[Stored items from a collection]
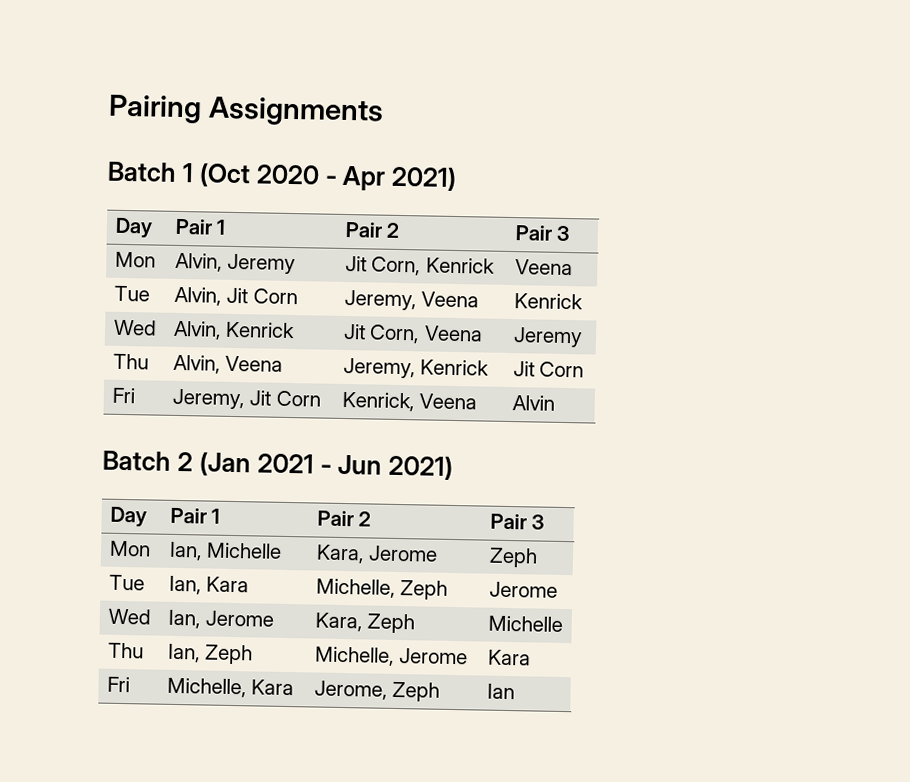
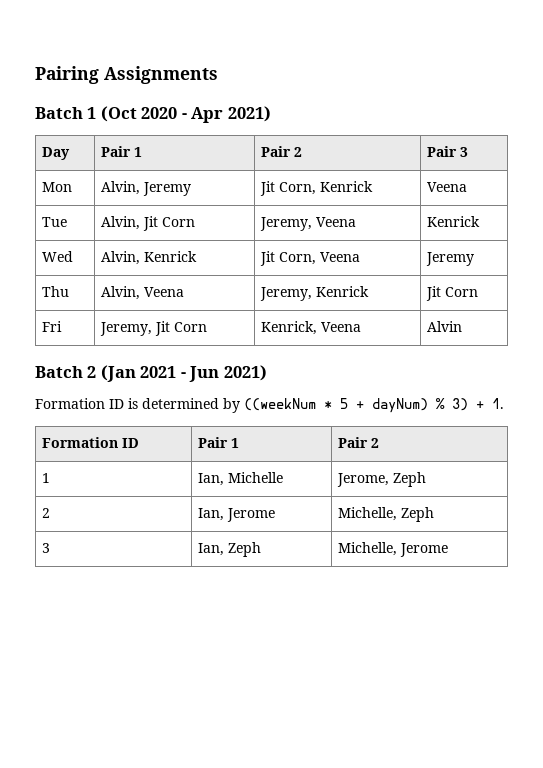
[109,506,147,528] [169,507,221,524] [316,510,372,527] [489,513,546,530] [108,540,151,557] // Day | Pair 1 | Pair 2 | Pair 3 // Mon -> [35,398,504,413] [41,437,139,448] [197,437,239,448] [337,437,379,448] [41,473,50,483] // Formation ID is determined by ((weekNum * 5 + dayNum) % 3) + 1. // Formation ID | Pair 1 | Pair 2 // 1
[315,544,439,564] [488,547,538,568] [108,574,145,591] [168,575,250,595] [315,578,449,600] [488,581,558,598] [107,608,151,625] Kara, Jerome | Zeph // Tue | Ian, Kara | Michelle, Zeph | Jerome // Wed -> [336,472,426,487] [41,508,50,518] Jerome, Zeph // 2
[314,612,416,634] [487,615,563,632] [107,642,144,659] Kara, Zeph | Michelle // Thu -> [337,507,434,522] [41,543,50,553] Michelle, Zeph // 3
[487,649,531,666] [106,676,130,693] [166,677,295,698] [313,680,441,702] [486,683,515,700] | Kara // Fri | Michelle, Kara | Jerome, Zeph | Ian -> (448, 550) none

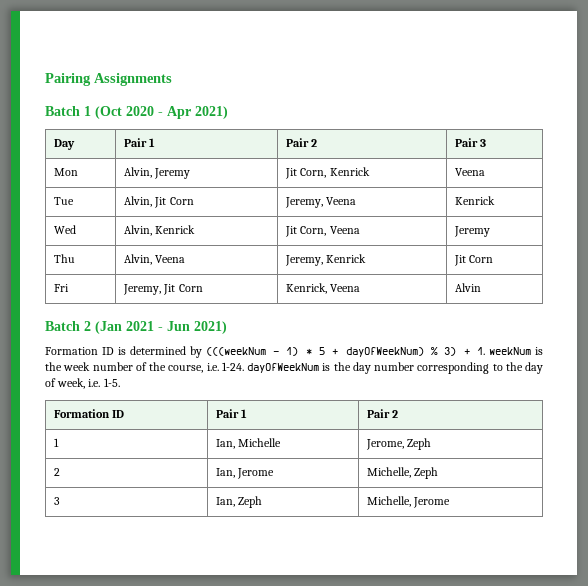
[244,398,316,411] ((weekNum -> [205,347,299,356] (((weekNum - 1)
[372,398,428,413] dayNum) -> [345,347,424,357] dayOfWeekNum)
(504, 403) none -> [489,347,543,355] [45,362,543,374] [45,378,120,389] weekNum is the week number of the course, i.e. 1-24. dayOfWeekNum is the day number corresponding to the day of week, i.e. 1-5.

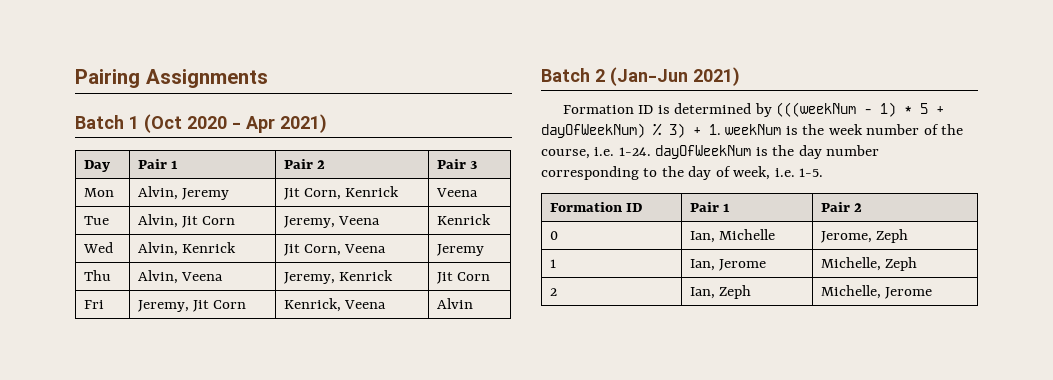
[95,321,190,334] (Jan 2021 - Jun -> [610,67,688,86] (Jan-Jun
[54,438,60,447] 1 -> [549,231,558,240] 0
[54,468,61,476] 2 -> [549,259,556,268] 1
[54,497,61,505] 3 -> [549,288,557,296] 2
* * *
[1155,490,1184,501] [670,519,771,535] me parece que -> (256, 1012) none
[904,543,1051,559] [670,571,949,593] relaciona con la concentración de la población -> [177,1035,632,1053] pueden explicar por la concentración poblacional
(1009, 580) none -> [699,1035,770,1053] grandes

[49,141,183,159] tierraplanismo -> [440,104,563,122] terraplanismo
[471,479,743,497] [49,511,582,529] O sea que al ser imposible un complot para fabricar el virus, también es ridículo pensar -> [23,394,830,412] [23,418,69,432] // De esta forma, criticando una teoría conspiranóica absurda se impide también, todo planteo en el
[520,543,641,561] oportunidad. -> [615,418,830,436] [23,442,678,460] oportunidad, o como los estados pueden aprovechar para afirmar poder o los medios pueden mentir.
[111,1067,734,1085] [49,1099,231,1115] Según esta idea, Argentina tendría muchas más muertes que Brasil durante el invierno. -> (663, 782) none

*Exercise instructions:*
Filter the entries by the string "Zeph" and copy each matching line.

*Answer for the task:*
[315,544,439,564] [488,547,538,568] [108,574,145,591] [168,575,250,595] [315,578,449,600] [488,581,558,598] [107,608,151,625] Kara, Jerome | Zeph // Tue | Ian, Kara | Michelle, Zeph | Jerome // Wed -> [336,472,426,487] [41,508,50,518] Jerome, Zeph // 2
[314,612,416,634] [487,615,563,632] [107,642,144,659] Kara, Zeph | Michelle // Thu -> [337,507,434,522] [41,543,50,553] Michelle, Zeph // 3
[487,649,531,666] [106,676,130,693] [166,677,295,698] [313,680,441,702] [486,683,515,700] | Kara // Fri | Michelle, Kara | Jerome, Zeph | Ian -> (448, 550) none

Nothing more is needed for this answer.